**DATASET RECORDS:**
=-=-=
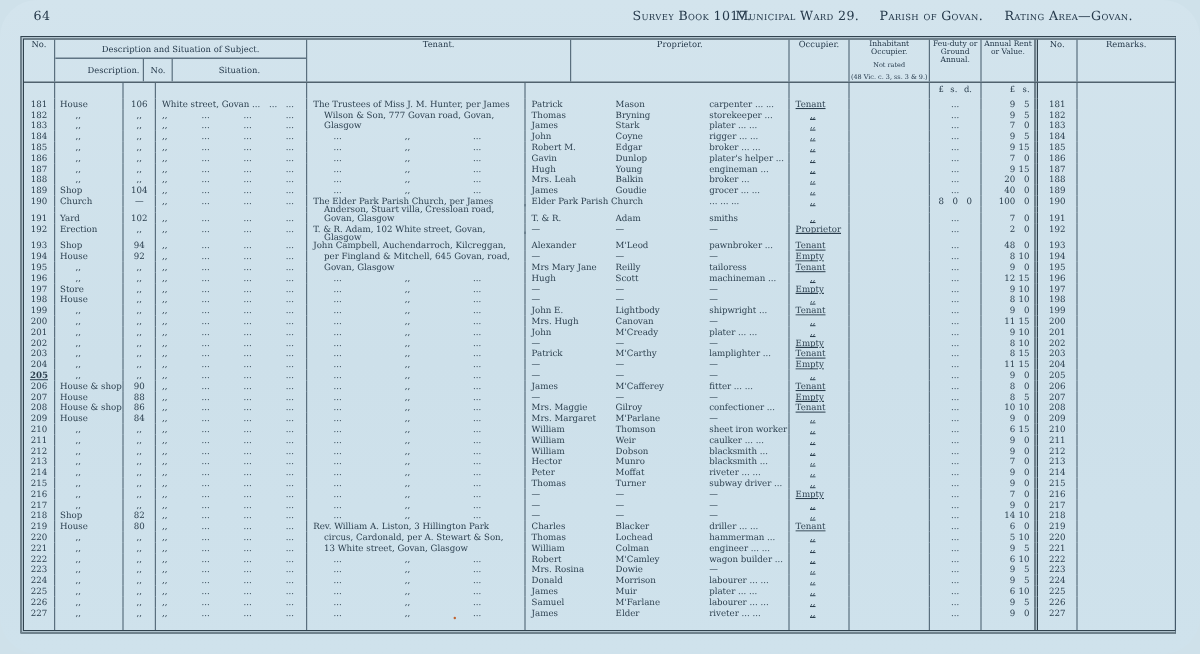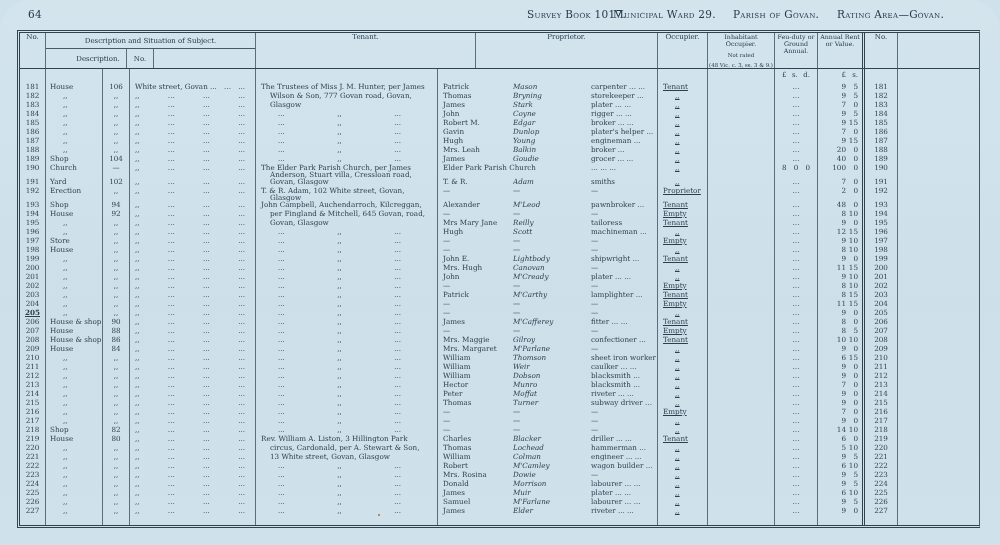--- a/index.html
+++ b/index.html
@@ -100,6 +100,7 @@
       <div class="c th small" style="width:43px">Feu-duty or Ground Annual.</div>
       <div class="c th small" style="width:47px;border-right:3px double #31434f">Annual Rent or Value.</div>
       <div class="c th" style="width:33px">No.</div>
+      <div class="c th c11">Remarks.</div>
     </div>
     <div class="tbody" id="tbody">
         <div class="r units">

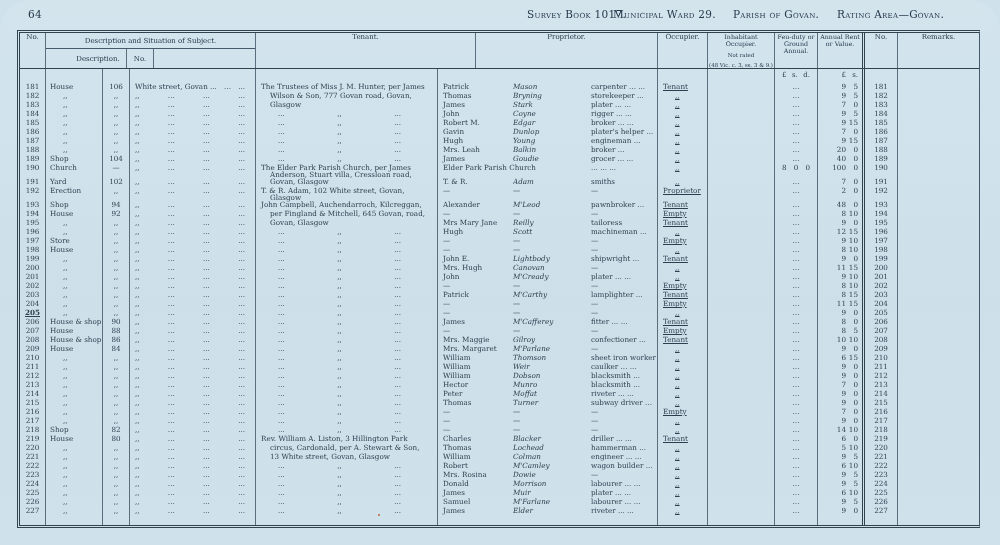--- a/index.html
+++ b/index.html
@@ -87,6 +87,7 @@
         <div class="gbot">
           <div class="gc gc1">Description.</div>
           <div class="gc gc2">No.</div>
+          <div class="gc gc3">Situation.</div>
         </div>
       </div>
       <div class="c th" style="width:220px">Tenant.</div>

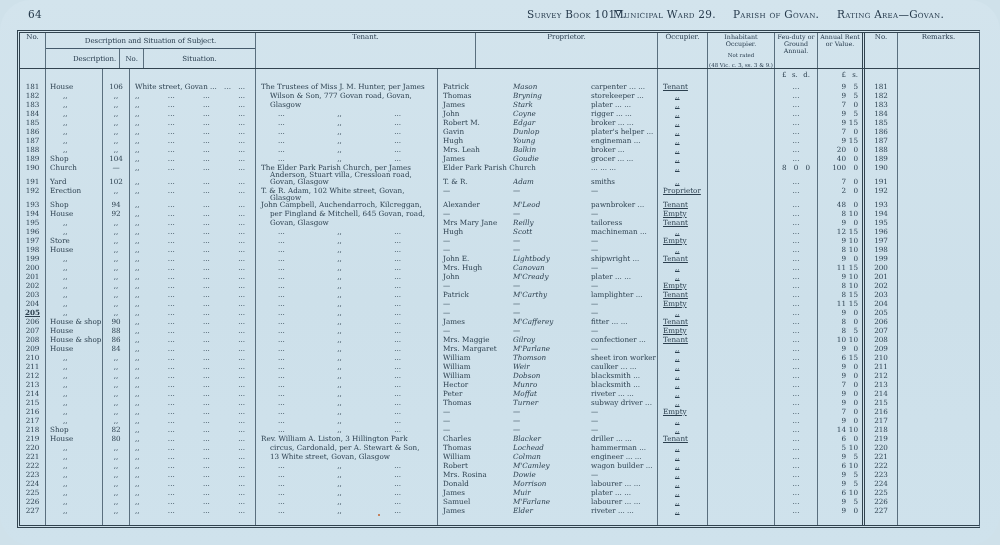--- a/index.html
+++ b/index.html
@@ -29,7 +29,7 @@
   .c4.pd{display:flex;justify-content:space-between;padding:0 36px 0 22px;}
   .c5{width:220px;display:flex;}
   .t1{width:70px;padding-left:5px;overflow:hidden;}
-  .t2{width:78px;overflow:hidden;font-style:italic;}
+  .t2{width:78px;overflow:hidden;}
   .t3{flex:1;padding-right:8px;overflow:hidden;}
   .twide{width:148px;padding-left:5px;overflow:hidden;}
   .c6{width:50px;padding-left:5px;text-decoration:underline;}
=-=-=
**WORK REQUIRED:** Your whole answer should be one number, the count of lines in the records that hold "hidden".

**TASK ANSWER:** 5